-- EXERCISE --
Pictures are not part of the copy. Reproduce all the records exactly.

═══ THE DATA ═══

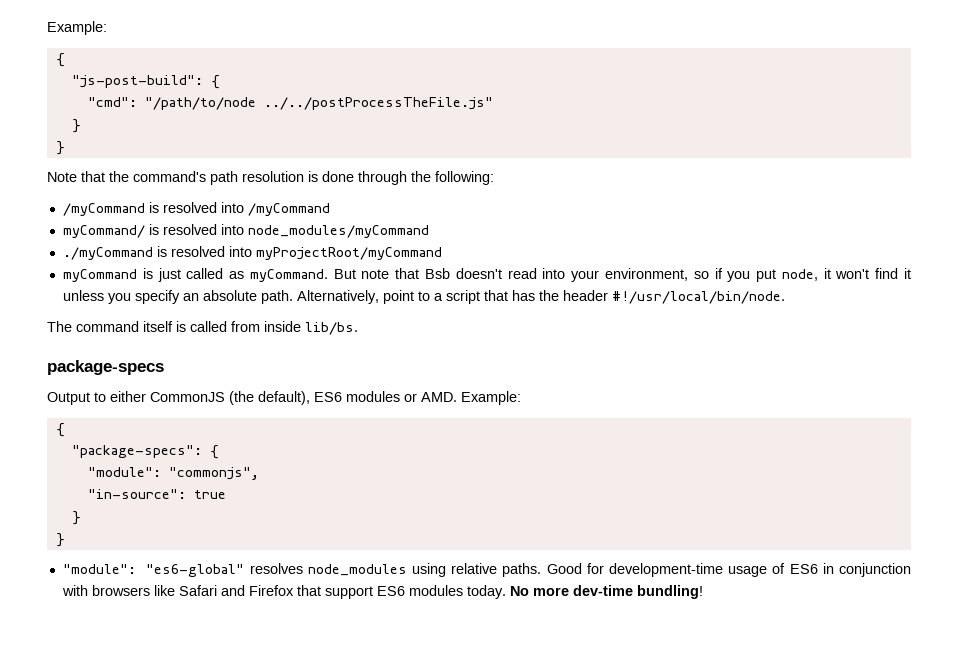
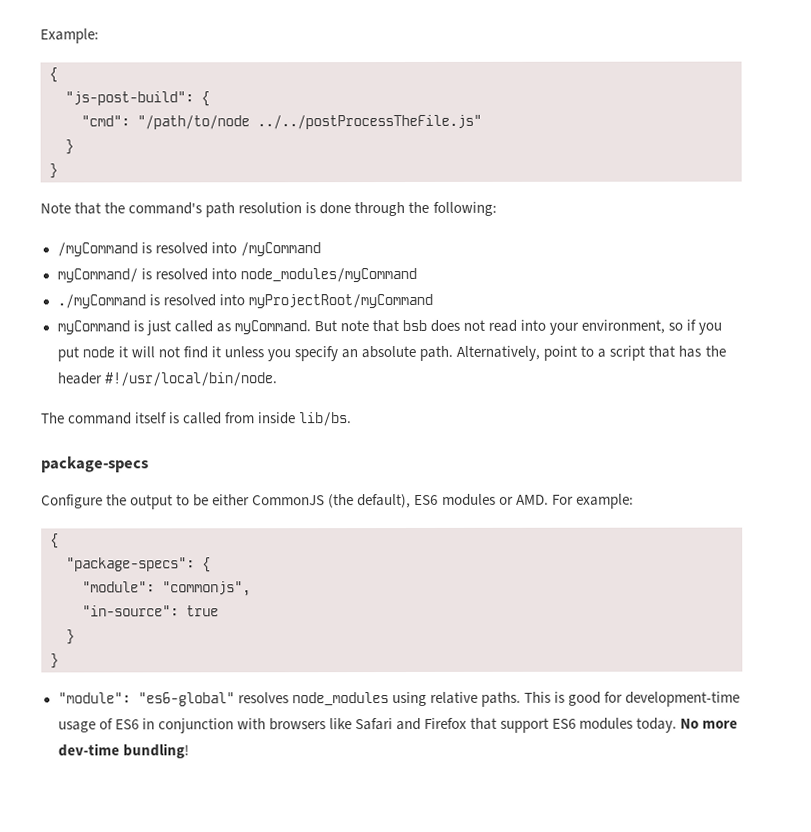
[425,268,502,279] Bsb doesn't -> [401,319,486,332] bsb does not
[781,268,870,281] node, it won't -> [81,346,180,358] node it will not
[47,392,106,405] Output to -> [41,494,210,510] Configure the output to be
[461,391,521,405] Example: -> [551,493,634,509] For example:
[546,563,582,574] Good -> [523,691,601,706] This is good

═══

-- SOLUTION FOR THIS TASK --
[425,268,502,279] Bsb doesn't -> [401,319,486,332] bsb does not
[781,268,870,281] node, it won't -> [81,346,180,358] node it will not
[47,392,106,405] Output to -> [41,494,210,510] Configure the output to be
[461,391,521,405] Example: -> [551,493,634,509] For example:
[546,563,582,574] Good -> [523,691,601,706] This is good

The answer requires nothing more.